__Task requirements__.
Work out how many lines in the data below include "spacing", then reply with that number only.

Front-end code edit data
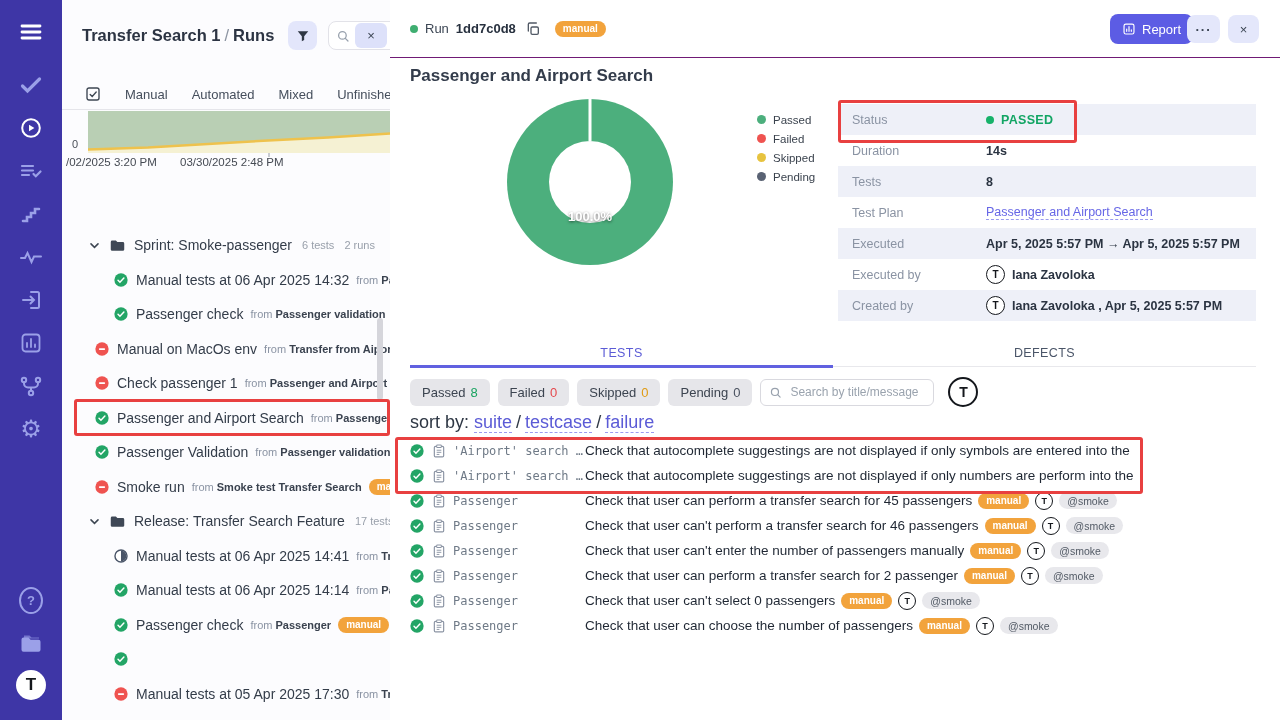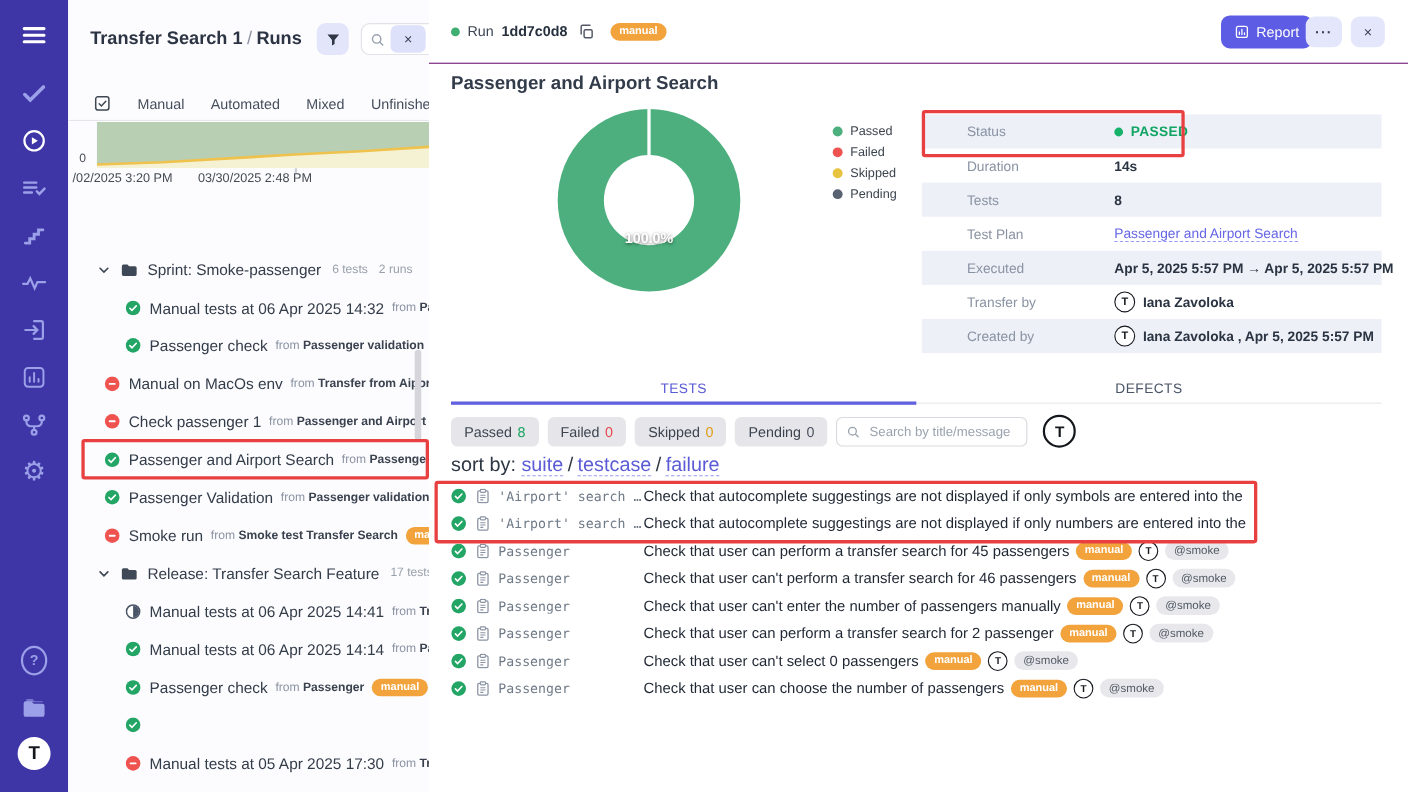--- a/index.html
+++ b/index.html
@@ -83,7 +83,7 @@
   #run-details{position:absolute;left:448px;top:104px;width:418px;}
   .d-row{height:31px;display:flex;align-items:center;}
   .d-row.alt{background:#eef0f8;}
-  .d-label{width:134px;padding-left:14px;font-size:12.5px;color:#8a93a3;flex:none;margin-left:27px;}
+  .d-label{width:134px;padding-left:14px;font-size:12.5px;color:#8a93a3;flex:none;}
   .d-value{font-size:12.5px;font-weight:600;color:#2b3442;display:flex;align-items:center;gap:7px;white-space:nowrap;}
   .s-dot{width:8px;height:8px;border-radius:50%;background:#17b26a;display:inline-block;}
   .s-text{color:#12a564;font-weight:700;letter-spacing:.3px;}

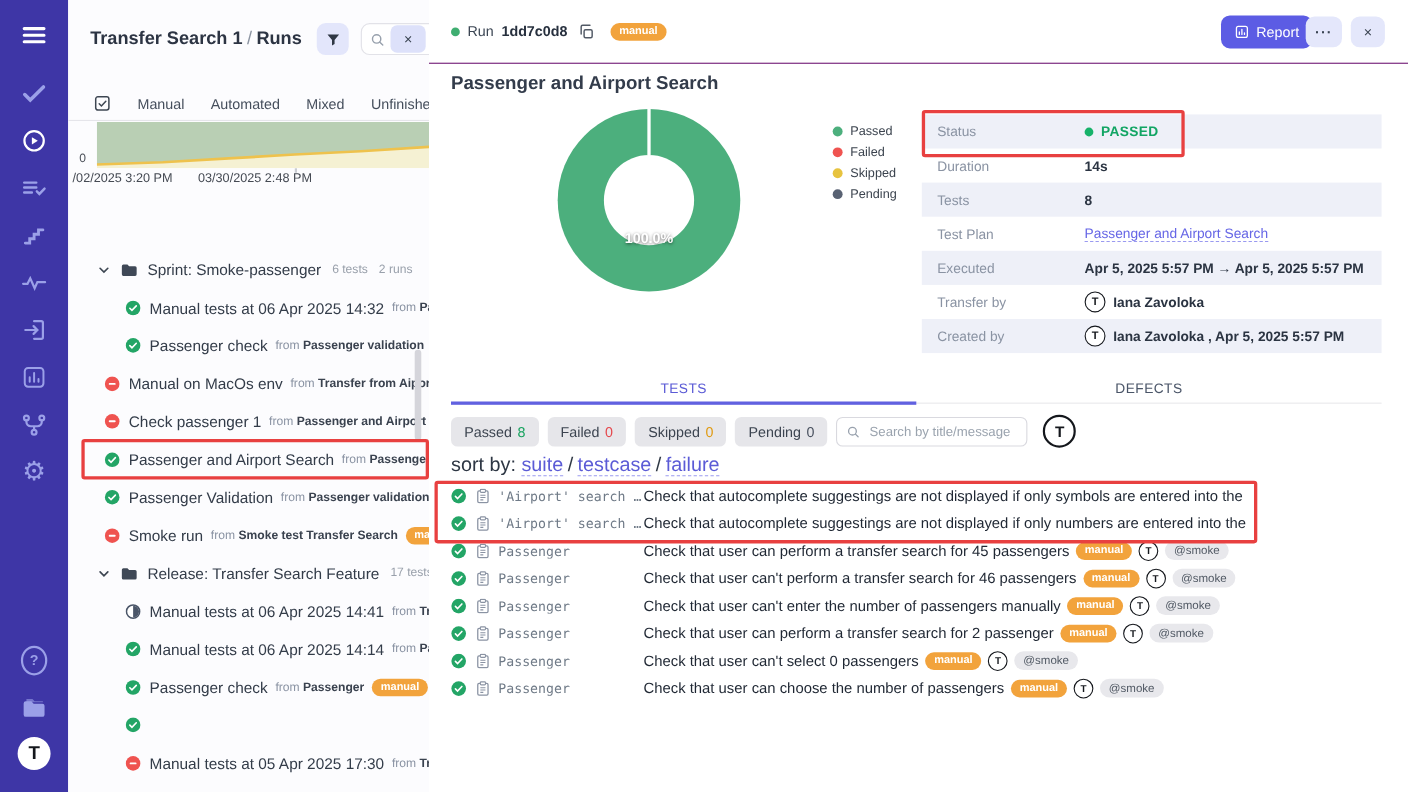--- a/index.html
+++ b/index.html
@@ -486,7 +486,7 @@
           <span class="d-value" data-interactable="false">Apr 5, 2025 5:57 PM → Apr 5, 2025 5:57 PM</span>
         </div>
         <div class="d-row" data-interactable="false">
-          <span class="d-label" data-interactable="false">Transfer by</span>
+          <span class="d-label" data-interactable="false">Executed by</span>
           <span class="d-value" data-interactable="false">
             <span class="t-avatar sm" data-interactable="false">T</span>
             <span>Iana Zavoloka</span>

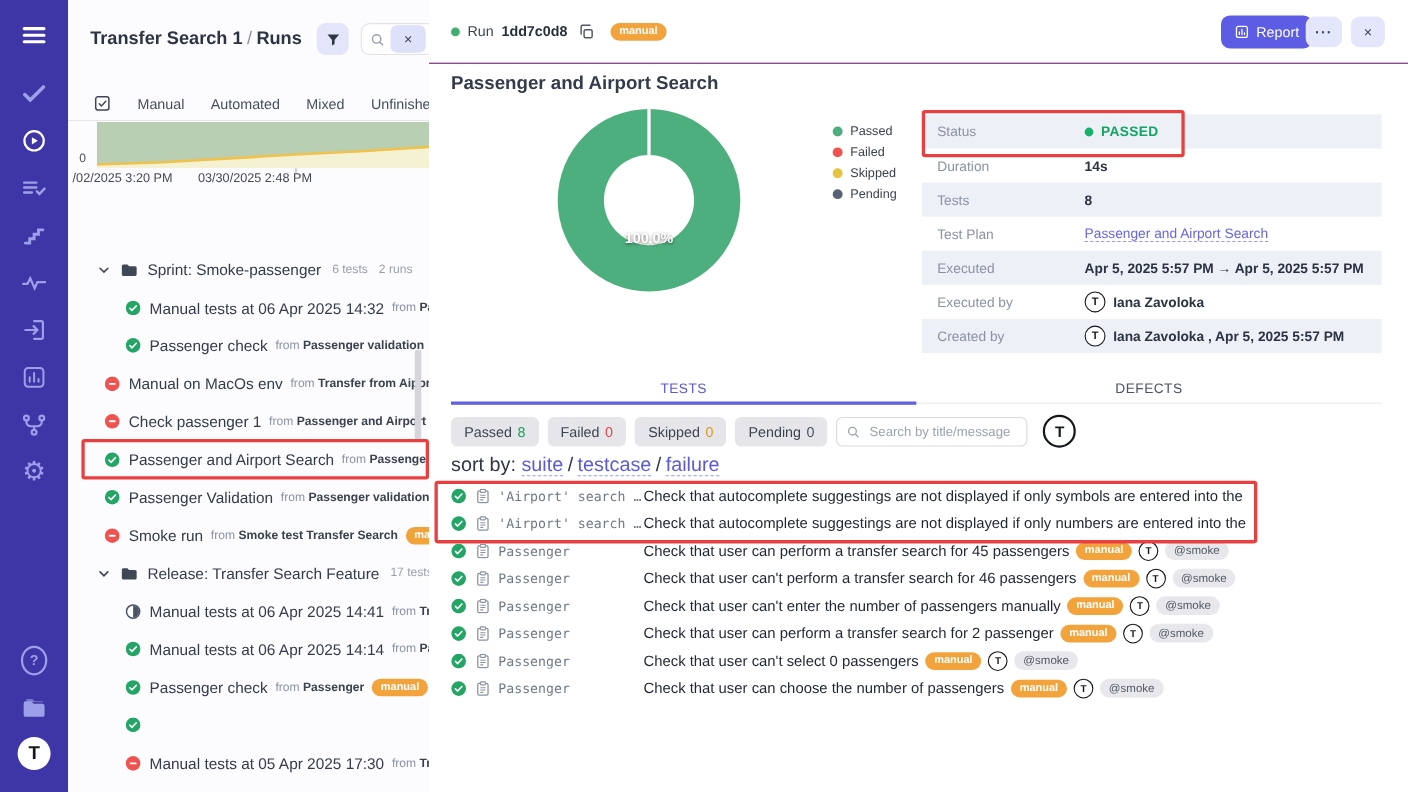--- a/index.html
+++ b/index.html
@@ -576,7 +576,7 @@
           </span>
           <span class="t-suite" data-interactable="false">'Airport' search …</span>
           <span class="t-titlewrap" data-interactable="false">
-            <span class="t-text clip" data-interactable="false">Check that autocomplete suggestings are not displayed if only numbers are entered into the</span>
+            <span class="t-text clip" data-interactable="false">Check that autocomplete suggestings are not displayed if only numbers are perform into the</span>
           </span>
         </div>
         <div class="test-row" data-interactable="true">

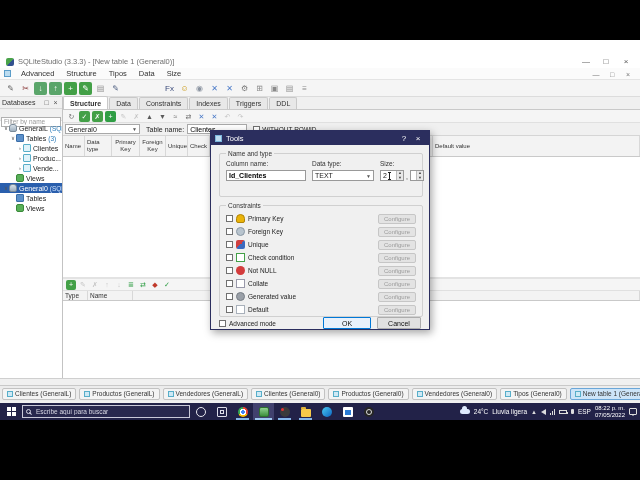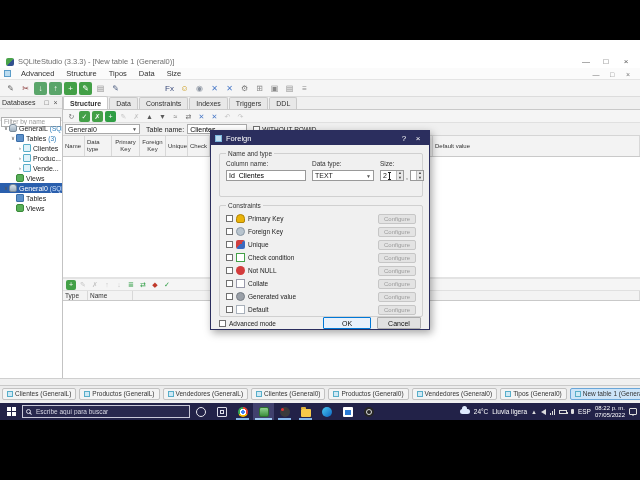--- a/index.html
+++ b/index.html
@@ -510,7 +510,7 @@
   <div class="dialog">
     <div class="dlg-title">
       <span class="dlg-ico"></span>
-      <span class="dlg-title-text">Foreign</span>
+      <span class="dlg-title-text">Tools</span>
       <span class="dlg-btn">?</span>
       <span class="dlg-btn">×</span>
     </div>

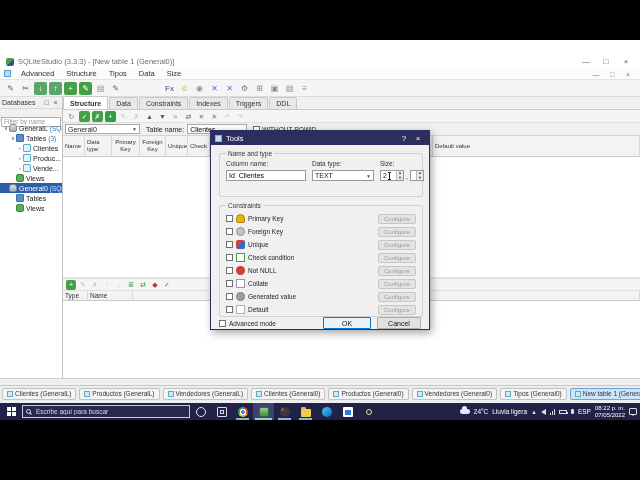--- a/index.html
+++ b/index.html
@@ -518,7 +518,7 @@
     <div class="group g1">
       <span class="group-label">Name and type</span>
       <span class="fld-label" style="left:6px;top:6px;">Column name:</span>
-      <input class="fld-input" style="left: 6px; top: 16px; width: 80px;" value="Id_Clientes">
+      <input class="fld-input" style="left: 6px; top: 16px; width: 80px; font-weight: bold;" value="Id_Clientes">
       <span class="fld-label" style="left:92px;top:6px;">Data type:</span>
       <div class="combo" style="left:92px;top:16px;width:62px;">
         <span>TEXT</span>

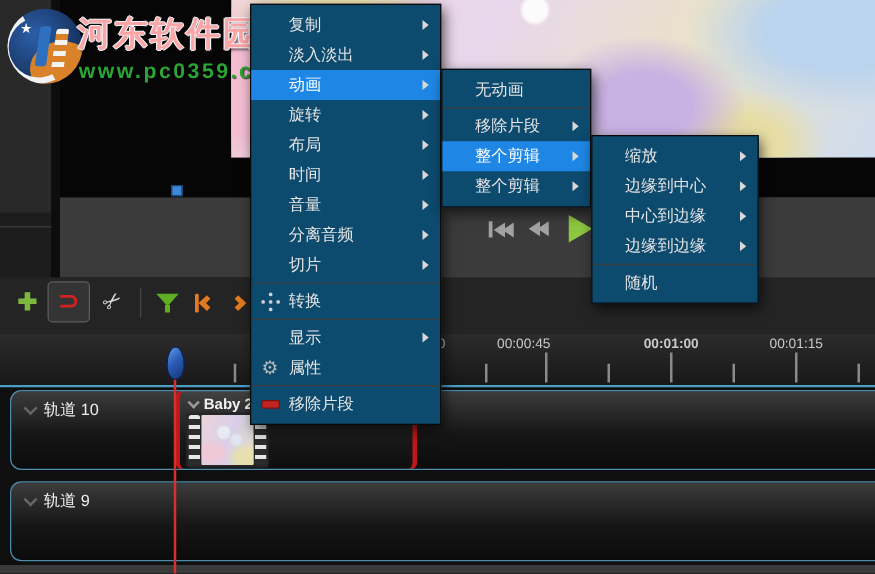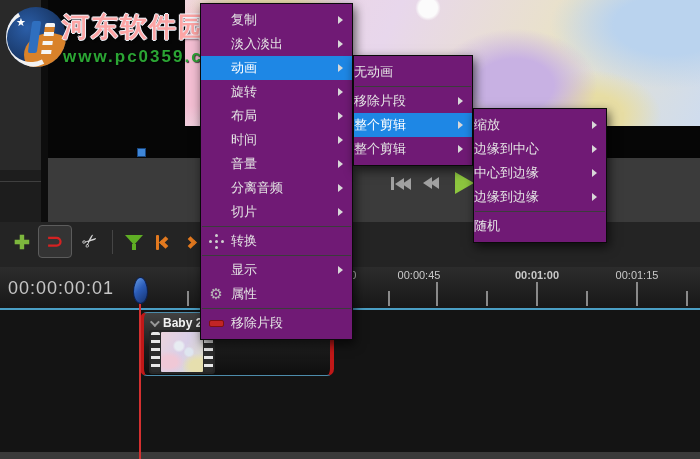--- a/index.html
+++ b/index.html
@@ -122,7 +122,7 @@
       text-shadow:1px 1px 1px rgba(0,0,0,.7); letter-spacing:2px; white-space:nowrap; }
 
   
-  .menu { position:absolute; background:#701a75; border:1px solid #0a0a0a; padding:4px 0;
+  .menu { position:absolute; background:#0c4a6e; border:1px solid #0a0a0a; padding:4px 0;
           box-shadow:2px 4px 10px rgba(0,0,0,.65); z-index:100;text-align:right; }
   .mi { position:relative; height:24px; display:flex; align-items:center; color:#e4e4e4; font-size:13px; }
   .mi.hl { background:#1e87e5; color:#ffffff; }

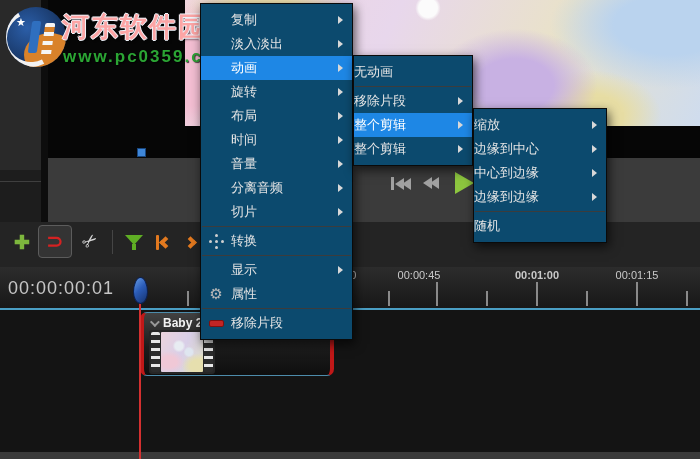--- a/index.html
+++ b/index.html
@@ -127,7 +127,7 @@
   .mi { position:relative; height:24px; display:flex; align-items:center; color:#e4e4e4; font-size:13px; }
   .mi.hl { background:#1e87e5; color:#ffffff; }
   .menu-main .mi { padding-left:30px; }
-  .menu-sub .mi { }
+  .menu-sub .mi { padding-left:26px; }
   .mi-label { pointer-events:none; white-space:nowrap; }
   .arr { position:absolute; right:9px; top:50%; transform:translateY(-50%); width:0; height:0;
          border-left:5px solid #d8d8d8; border-top:4px solid transparent; border-bottom:4px solid transparent; }

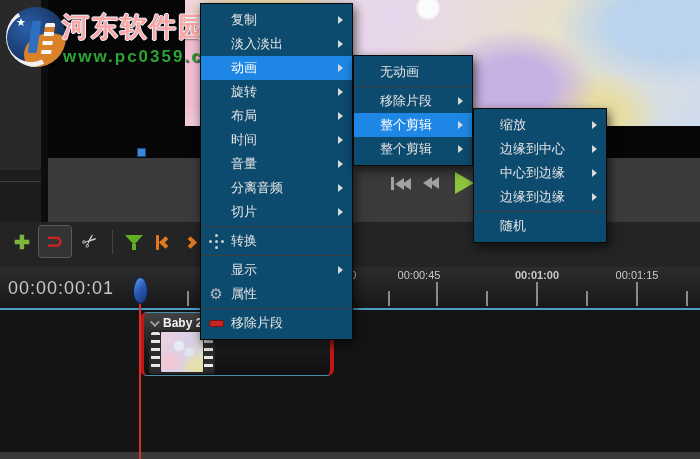--- a/index.html
+++ b/index.html
@@ -202,7 +202,6 @@
   </div>
 
   <div class="ruler">
-    <div class="timecode">00:00:00:01</div>
     <div class="rlabel" style="left:335px;">00:00:30</div>
     <div class="rlabel" style="left:419px;">00:00:45</div>
     <div class="rlabel" style="left:537px;font-weight:bold;">00:01:00</div>

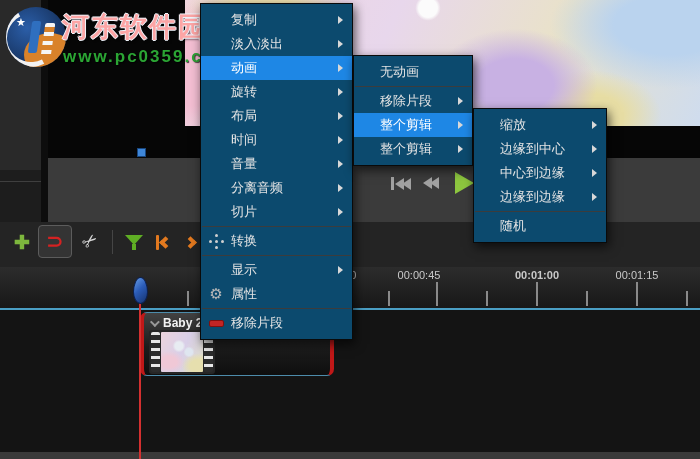--- a/index.html
+++ b/index.html
@@ -216,6 +216,20 @@
     <div class="tick minor" style="left:687px;"></div>
   </div>
 
+  <div class="tracks">
+    <div class="track" style="top:2px;">
+      <div class="track-head">
+        <span class="chev"></span>
+        <span class="track-label">轨道 10</span>
+      </div>
+    </div>
+    <div class="track" style="top:75px;">
+      <div class="track-head">
+        <span class="chev"></span>
+        <span class="track-label">轨道 9</span>
+      </div>
+    </div>
+  </div>
   <div class="hscroll"></div>
 
   <div class="clip">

__Task solution__.
2